▶ WHAT IS NEEDED: This exercise calls for retyping every line below exactly, with the images omitted.

▶ SOURCE MATERIAL:
━━━━━━━━━━━━━━━━

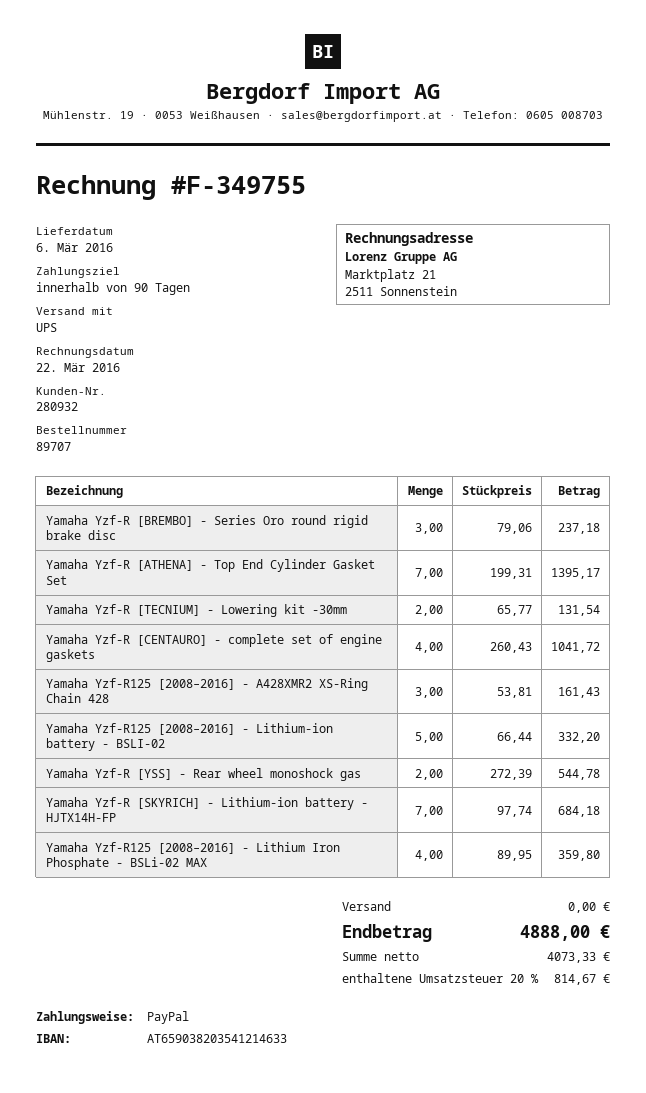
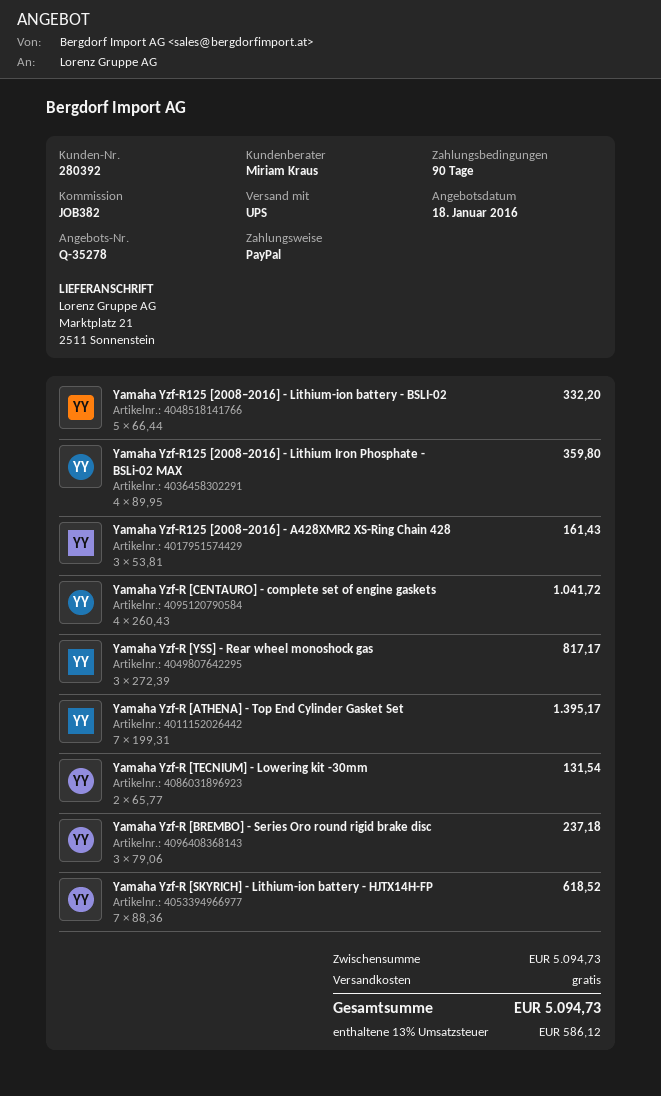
customer number: 280932 -> 280392
Yamaha Yzf-R [YSS] - Rear wheel monoshock gas: 2 x 272.39 = 544.78 -> 3 x 272.39 = 817.17
Yamaha Yzf-R [SKYRICH] - Lithium-ion battery - HJTX14H-FP: 7 x 97.74 = 684.18 -> 7 x 88.36 = 618.52
tax: 20% = 814.67 -> 13% = 586.12
total: 4888.00 -> 5094.73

━━━━━━━━━━━━━━━━

▶ RESULT BELOW:
customer number: 280932 -> 280392
Yamaha Yzf-R [YSS] - Rear wheel monoshock gas: 2 x 272.39 = 544.78 -> 3 x 272.39 = 817.17
Yamaha Yzf-R [SKYRICH] - Lithium-ion battery - HJTX14H-FP: 7 x 97.74 = 684.18 -> 7 x 88.36 = 618.52
tax: 20% = 814.67 -> 13% = 586.12
total: 4888.00 -> 5094.73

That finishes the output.